How do I reach the decision-maker at a DSO for a dental device event?

At small to mid-size DSOs (5-20 locations), the decision-maker is typically the founder-dentist or a clinical director who is reachable through direct outreach. For larger DSOs, purchasing decisions go through procurement teams at the corporate level. Rather than inviting individual DSO-employed dentists to a demo dinner, host a smaller executive dinner or advisory roundtable targeting the DSO's clinical leadership.
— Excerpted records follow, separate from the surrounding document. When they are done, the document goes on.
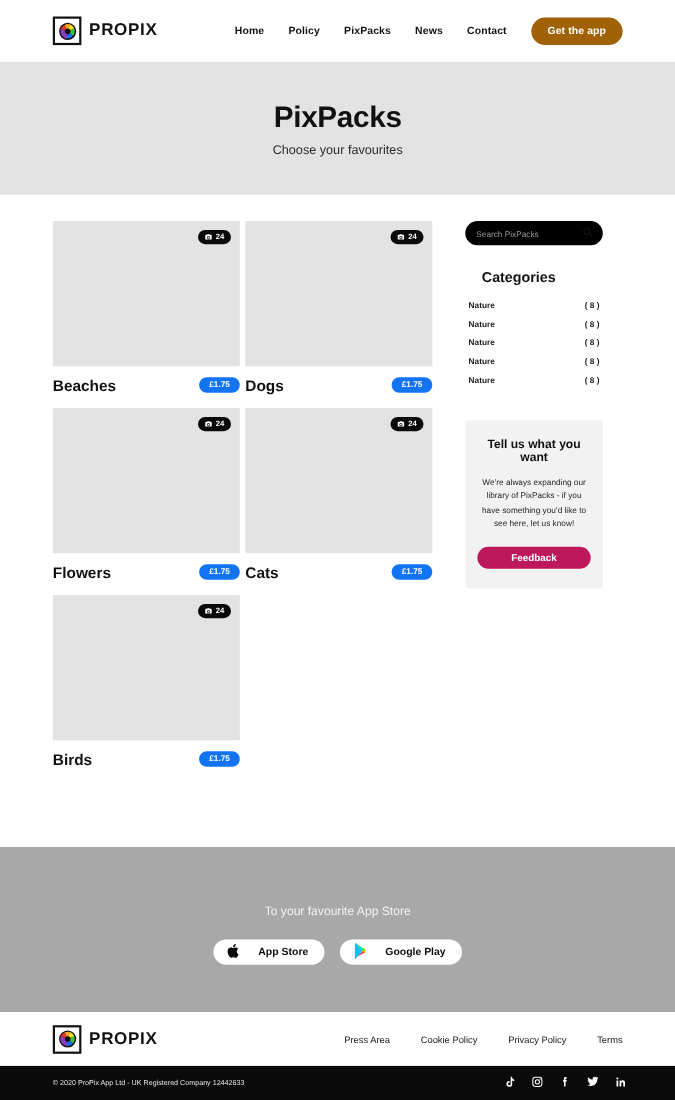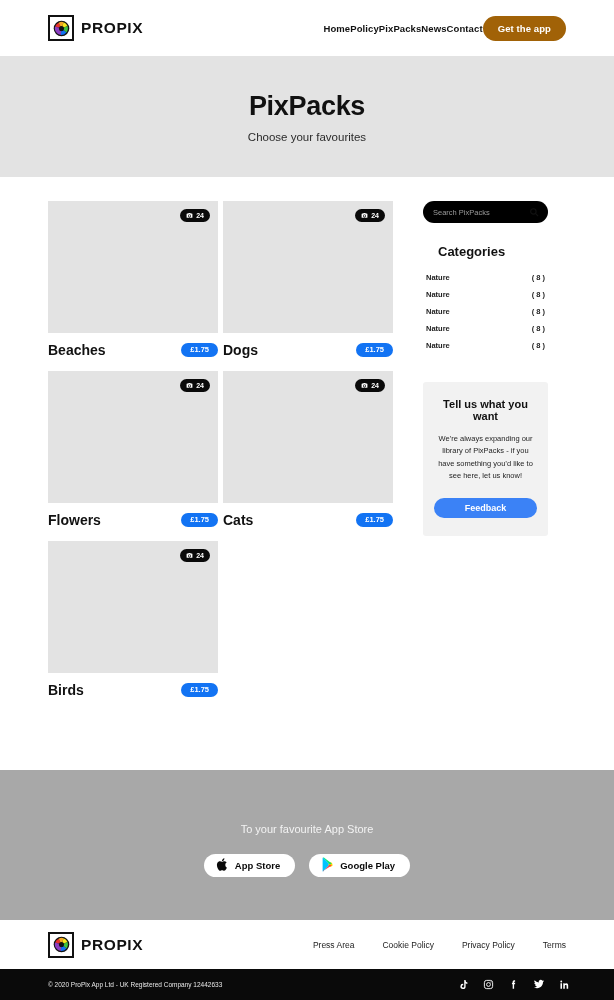"Home" .nav { gap: none -> 22px }
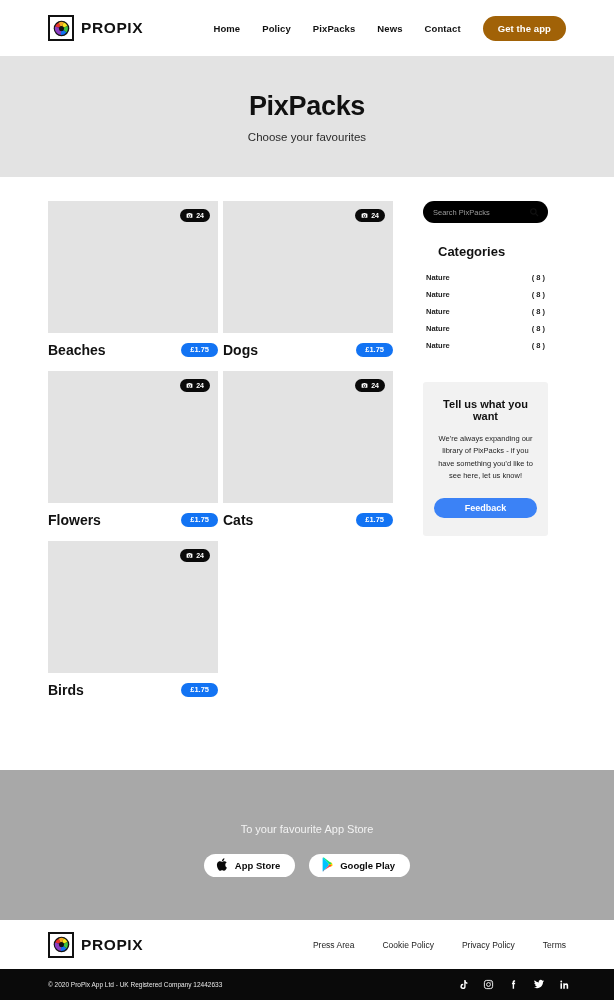"Feedback" .promo-btn { background: #3b82f6 -> #be185d }
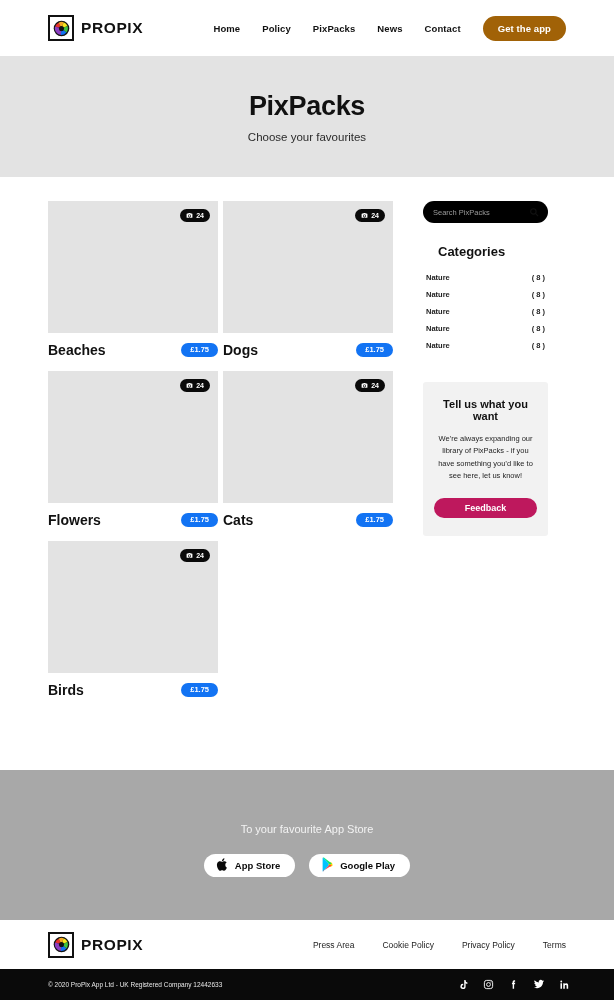"App Store" .store-btn { gap: 6px -> 16px }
One DSO decision-maker can unlock 20-50 location purchases.

Should I offer ADA CE credits at my dental event?

Yes, if possible. CE credits increase attendance because dentists need them for license renewal. You'll need to work with an ADA CERP-recognized provider, have a qualified presenter (DDS or DMD), and structure the educational content to meet CERP standards. The educational portion must provide genuine clinical value beyond a product demonstration. Plan ahead because CE accreditation typically requires advance approval weeks before the event.
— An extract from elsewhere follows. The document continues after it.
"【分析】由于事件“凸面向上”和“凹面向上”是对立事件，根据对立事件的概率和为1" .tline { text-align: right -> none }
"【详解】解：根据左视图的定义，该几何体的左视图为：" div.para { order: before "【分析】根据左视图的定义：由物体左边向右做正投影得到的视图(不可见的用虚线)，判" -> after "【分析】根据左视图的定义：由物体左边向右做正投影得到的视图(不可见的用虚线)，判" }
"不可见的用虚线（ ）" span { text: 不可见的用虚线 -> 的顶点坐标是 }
What event format works best for dental technology demos?

It depends on the technology. Digital impression scanners and CAD/CAM systems require hands-on experience, so a Saturday morning workshop with 10-15 attendees where everyone gets 5-10 minutes with the device is most effective. Implant systems benefit from live case presentations or breakout sessions tailored to experience level. Software demos work best with individual workstations where attendees can navigate the interface themselves. For all formats, keeping the group small enough for meaningful interaction produces better results than large-audience presentations.